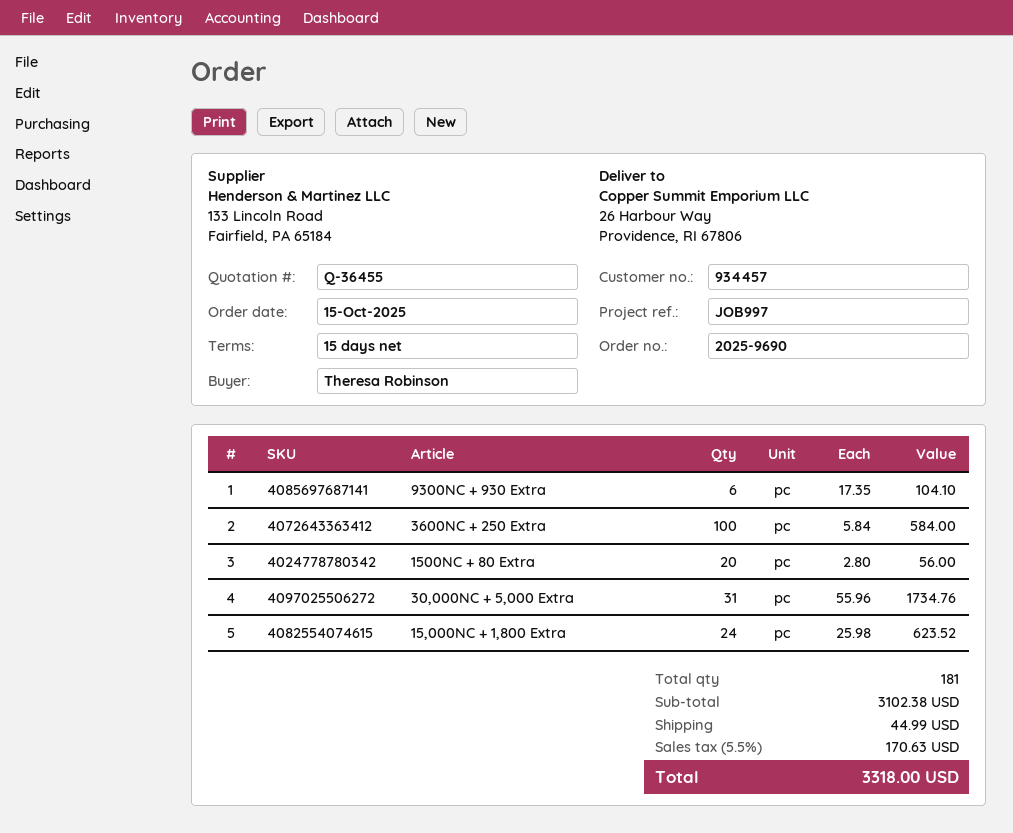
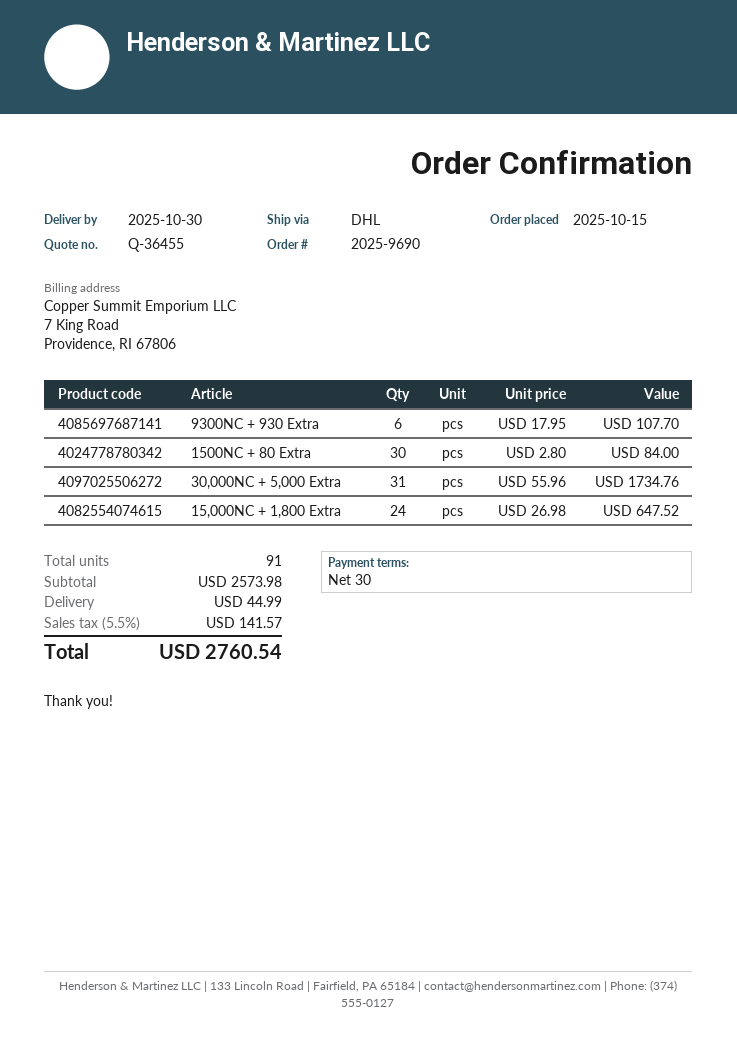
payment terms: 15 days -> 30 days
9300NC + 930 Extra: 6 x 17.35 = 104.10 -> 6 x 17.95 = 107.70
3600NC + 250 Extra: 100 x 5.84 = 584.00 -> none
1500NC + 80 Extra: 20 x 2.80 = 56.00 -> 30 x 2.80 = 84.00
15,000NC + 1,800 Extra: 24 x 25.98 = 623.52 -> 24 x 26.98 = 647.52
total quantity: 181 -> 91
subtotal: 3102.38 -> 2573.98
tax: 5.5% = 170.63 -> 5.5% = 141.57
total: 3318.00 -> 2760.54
════════════════════
Please repeat every line of the material above exactly and without its pictures.

__Task result__:
payment terms: 15 days -> 30 days
9300NC + 930 Extra: 6 x 17.35 = 104.10 -> 6 x 17.95 = 107.70
3600NC + 250 Extra: 100 x 5.84 = 584.00 -> none
1500NC + 80 Extra: 20 x 2.80 = 56.00 -> 30 x 2.80 = 84.00
15,000NC + 1,800 Extra: 24 x 25.98 = 623.52 -> 24 x 26.98 = 647.52
total quantity: 181 -> 91
subtotal: 3102.38 -> 2573.98
tax: 5.5% = 170.63 -> 5.5% = 141.57
total: 3318.00 -> 2760.54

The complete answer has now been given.